Taking a pass on the transport module, Burdlit opted for the stairs as the exercise did his already muscularly fit and trim build well. He lived in quarters which were only one floor up from this lowest level of the Power Authority, so being overly slothful did not bode well for the advisory role of his employment. Generally revered by the Humans as being some sort of suave weapons expert who was tasked with stopping the Deew at all costs which the scientists likely could not afford, it was imperative for him to maintain this charming outer exterior at all times if the humble guise were to remain intact.
The emotion of everything aside, the Space Force really was a danger to the rest of the universe. Galaxy Bloc might not have bought into the impending war sob story, but the Carriveaua knew the warning to be factually accurate and were going to leverage the hesitancy of all these unincorporated planets throughout the faction’s midst in order to hit the unsuspecting megapower where it hurt.
Peace rarely seemed to follow wherever the Space Force happened to go, and it was idiotic to believe that an intergalactic war would just be between them and the New Alliance. Interstellar conflicts always had a way of spilling out damage in collateral directions, and this was becoming a sickening pattern of their faction. First, the Slorgs. Now, the Dorans. Who was next? The Pillorian Regime? The Carriveaua would not put it past them, and these egregious acts of entanglement were not something that could simply be passed over.
Upon entering plush quarters of a stained wood grain ambience, Burdlit set aside his laser rifle – leaning it up against the imitation leather couch that sat parallel to three-quarters of the cabin’s walls and defined the entertainment center area. Yes, the Humans took care of their honored guest. His tail, which was normally kept taut when dealing with them so as to keep up with that aforementioned tight appearance, now slithered more freely as he worked his way down one side of the subtle three step drop and up the other side which formed a pseudo pit – complete with a coffee table that was made of metal and glass in its center.
Coffee…. That sounded like a good idea, right about now – Burdlit thought. Once out of the entertainment center area, he entered the more functional portion of his quarters which featured an office toward the right and the normal amenities like a bedroom and kitchen to the left. All of the furniture was constructed in the metal and glass style, and each of the inner walls to the cabin were see-through.
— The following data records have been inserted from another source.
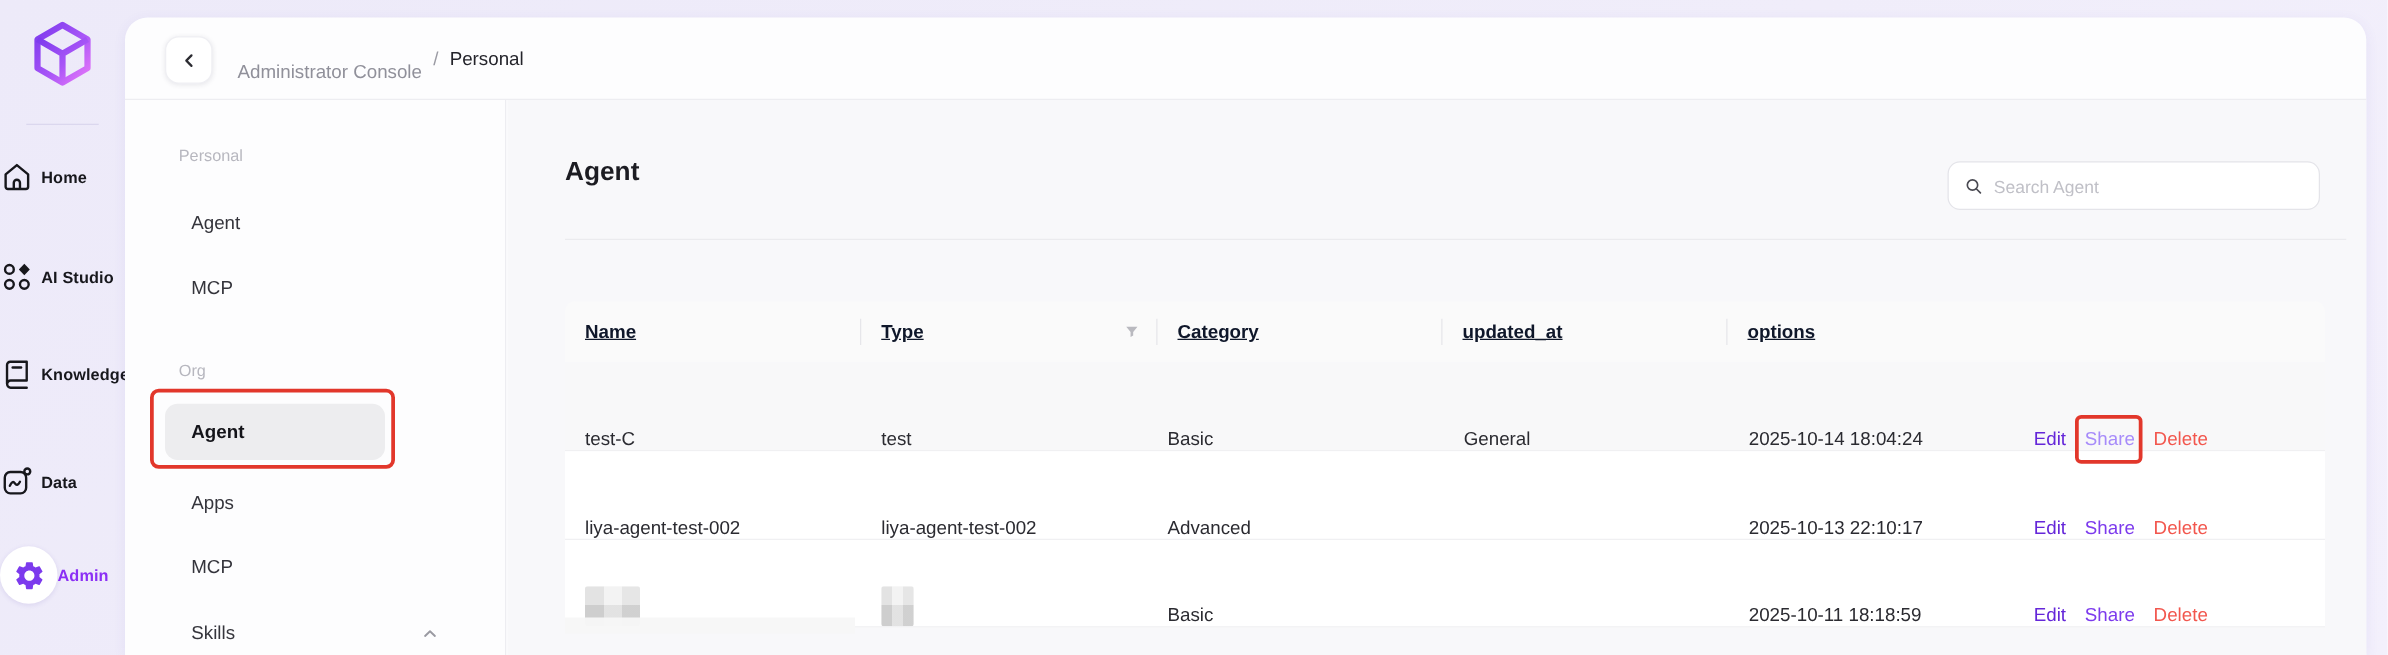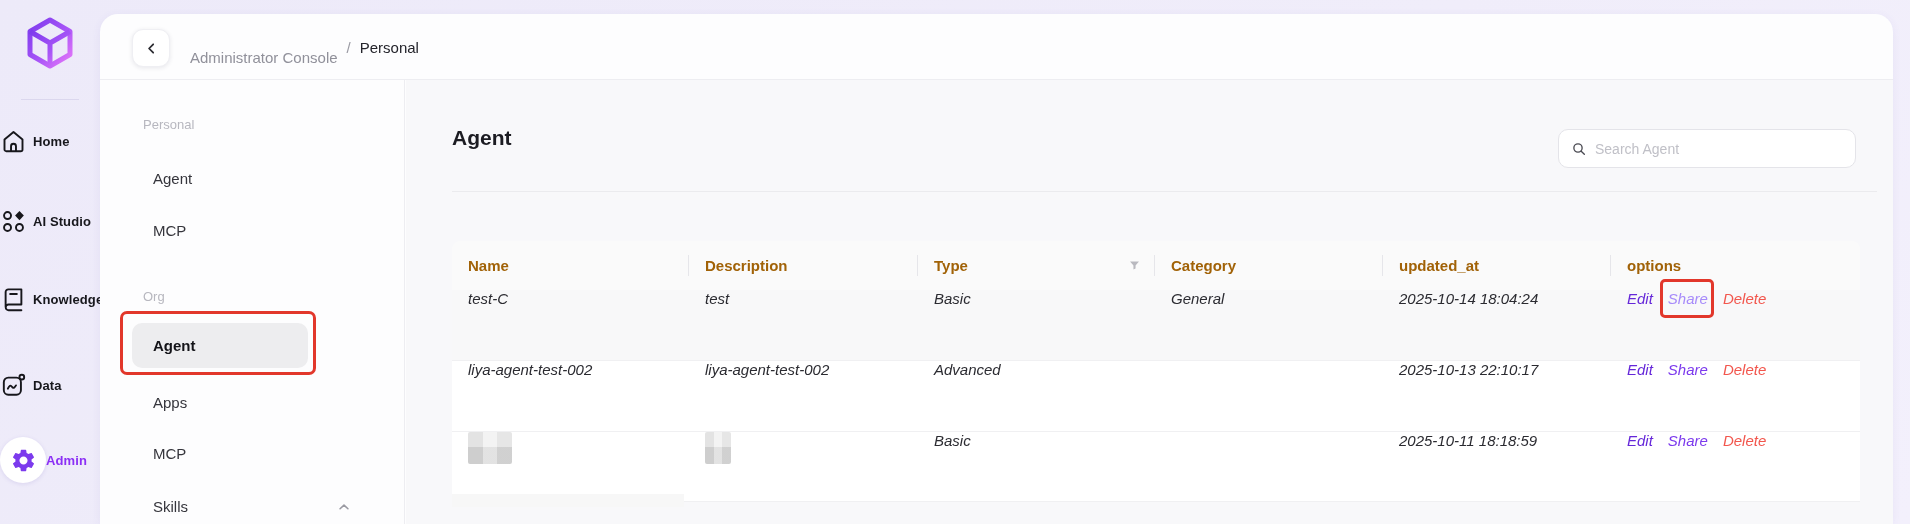--- a/index.html
+++ b/index.html
@@ -55,7 +55,7 @@
   
   .table { position:absolute; left:46px; top:161px; width:1408px; }
   .thead { display:flex; height:49px; background:#fafafa; border-radius:8px 8px 0 0; align-items:center; }
-  .hcell { height:49px; display:flex; align-items:center; padding-left:16px; font-size:15px; font-weight:700; color:#a16207; position:relative; }
+  .hcell { height:49px; display:flex; align-items:center; padding-left:16px; font-size:15px; font-weight:700; color:#0f172a; position:relative;text-decoration:underline; }
   .hcell:not(:last-child)::after { content:""; position:absolute; right:0; top:14px; height:21px; width:1px; background:#e6e6ea; }
   .hcell .filter { margin-left:auto; margin-right:14px; width:13px; height:13px; display:flex; cursor:pointer; }
   .trow { display:flex; align-items:flex-start; background:#fff; border-bottom:1px solid #f0f0f2;font-style:italic; }

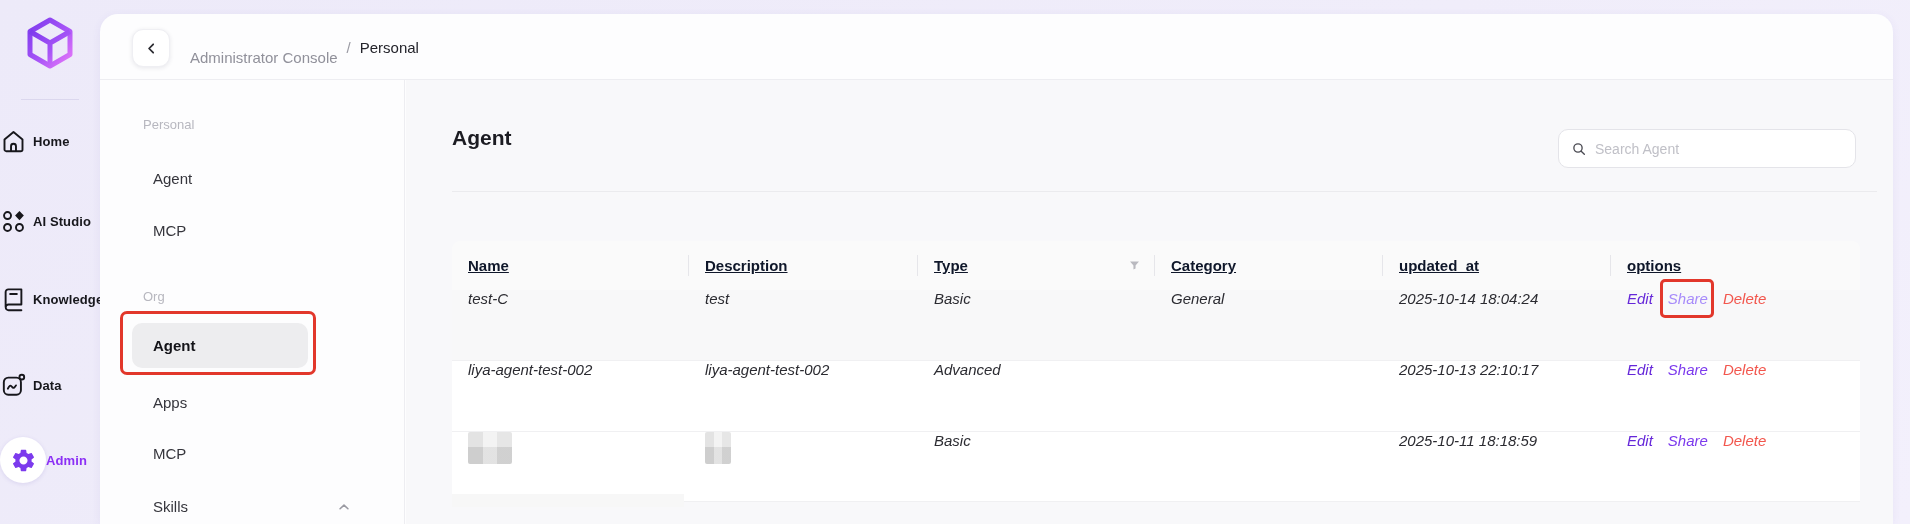--- a/index.html
+++ b/index.html
@@ -208,9 +208,6 @@
           <div class="hcell c0">
             <span>Name</span>
           </div>
-          <div class="hcell c1">
-            <span>Description</span>
-          </div>
           <div class="hcell c2">
             <span>Type</span>
             <span class="filter">

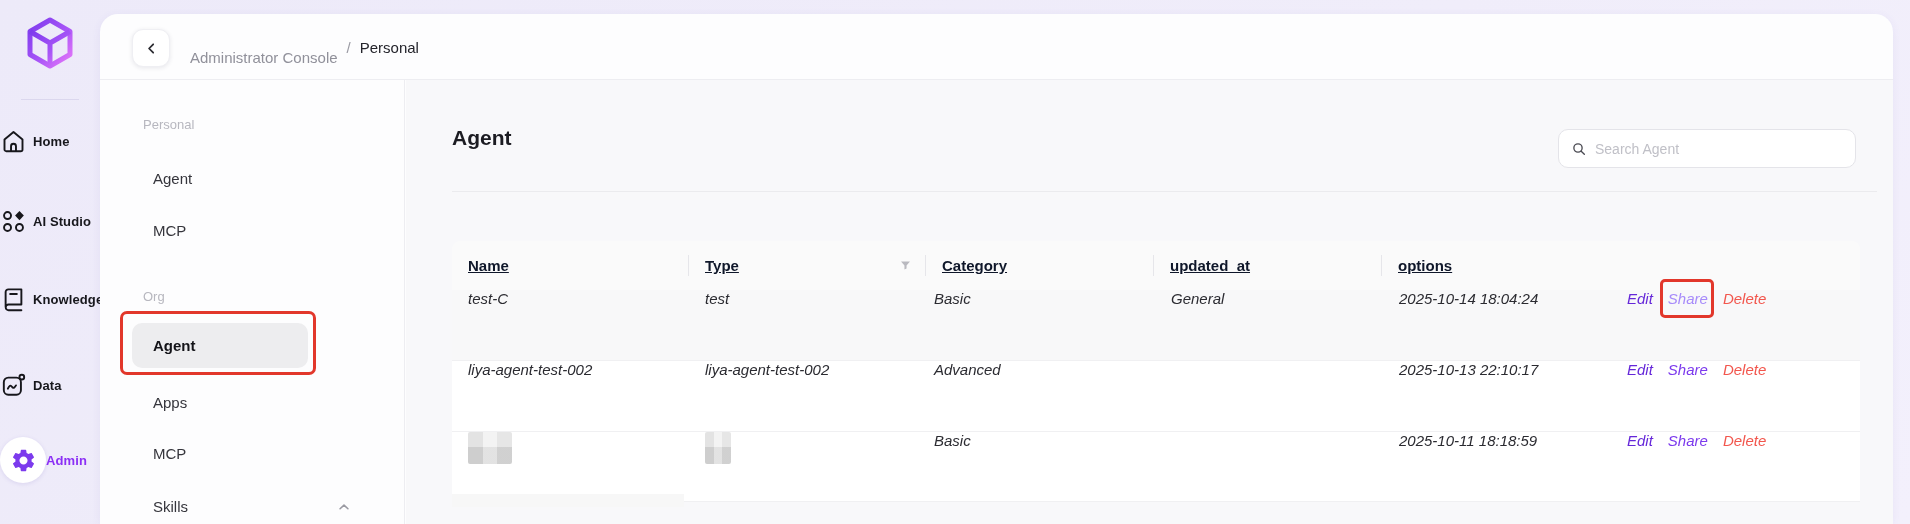--- a/index.html
+++ b/index.html
@@ -58,7 +58,7 @@
   .hcell { height:49px; display:flex; align-items:center; padding-left:16px; font-size:15px; font-weight:700; color:#0f172a; position:relative;text-decoration:underline; }
   .hcell:not(:last-child)::after { content:""; position:absolute; right:0; top:14px; height:21px; width:1px; background:#e6e6ea; }
   .hcell .filter { margin-left:auto; margin-right:14px; width:13px; height:13px; display:flex; cursor:pointer; }
-  .trow { display:flex; align-items:flex-start; background:#fff; border-bottom:1px solid #f0f0f2;font-style:italic; }
+  .trow { display:flex; align-items:flex-end; background:#fff; border-bottom:1px solid #f0f0f2; }
   .trow.hl { background:#f8f8f9; }
   .trow:nth-child(2){ height:71px; }
   .trow:nth-child(3){ height:71px; }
As personal as a preference got, the color scheme made it easier for him to blend in with his surroundings, and warriors were always looking for ample opportunities to showcase their varied abilities. Practice made perfect in any culture, and the perfection of guile was more of a mantra than a trait at this point.
Drawn to the coffee machine which sat atop Burdlit’s desk in the office for all those long nights of late work or pleasant evenings of curling up with an eBook from his all-time favorite – the Domina series, he had become quite fond of (read: addicted to) that liquid mixture with the French vanilla creamer. Well, these Humans managed to get one thing right.